WHAT NEEDS TO BE DONE - Print every line below that comes at or after the line containing "shipping: 51.95 -> none", exactly as written.

[Edit tracking data]
────────────────

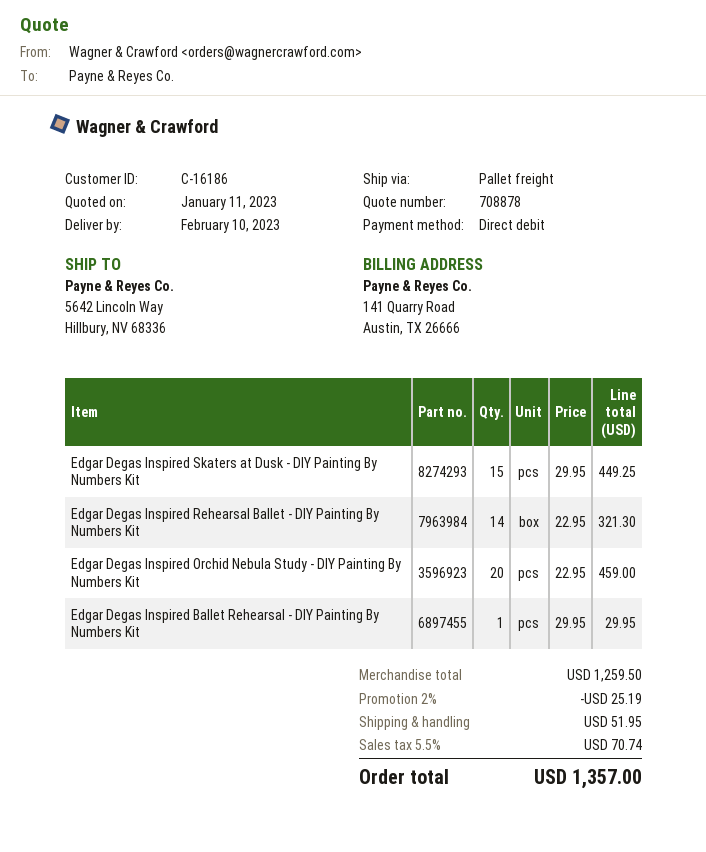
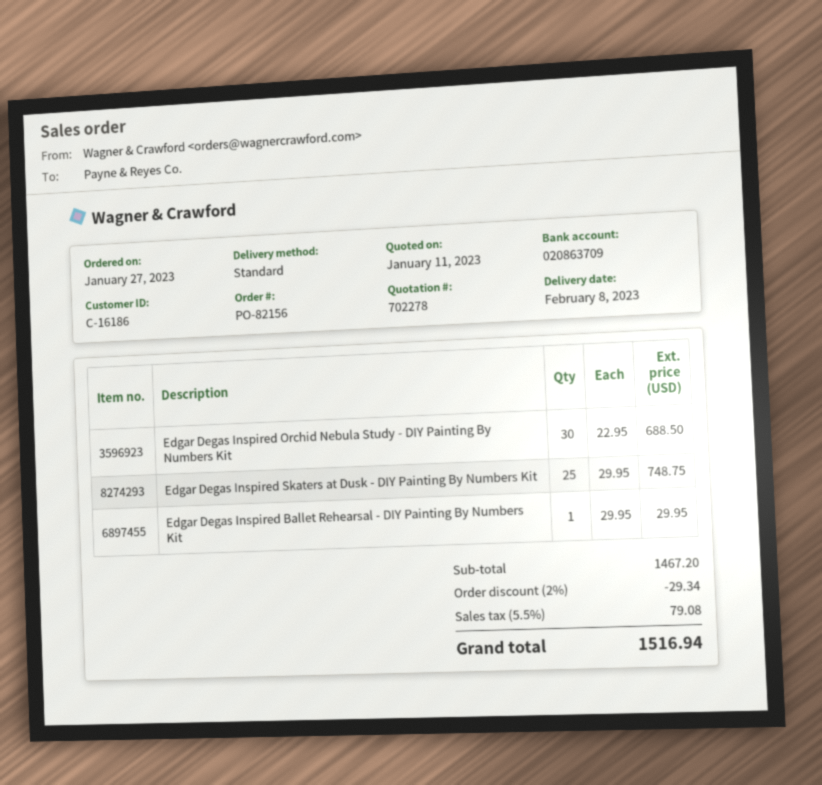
quote number: 708878 -> 702278
delivery date: 2023-02-10 -> 2023-02-08
shipping method: pallet freight -> standard
Edgar Degas Inspired Skaters at Dusk - DIY Painting By Numbers Kit: 15 x 29.95 = 449.25 -> 25 x 29.95 = 748.75
Edgar Degas Inspired Rehearsal Ballet - DIY Painting By Numbers Kit: 14 x 22.95 = 321.30 -> none
Edgar Degas Inspired Orchid Nebula Study - DIY Painting By Numbers Kit: 20 x 22.95 = 459.00 -> 30 x 22.95 = 688.50
subtotal: 1259.50 -> 1467.20
discount: 2% = 25.19 -> 2% = 29.34
shipping: 51.95 -> none
tax: 5.5% = 70.74 -> 5.5% = 79.08
total: 1357.00 -> 1516.94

────────────────

REPLY -
shipping: 51.95 -> none
tax: 5.5% = 70.74 -> 5.5% = 79.08
total: 1357.00 -> 1516.94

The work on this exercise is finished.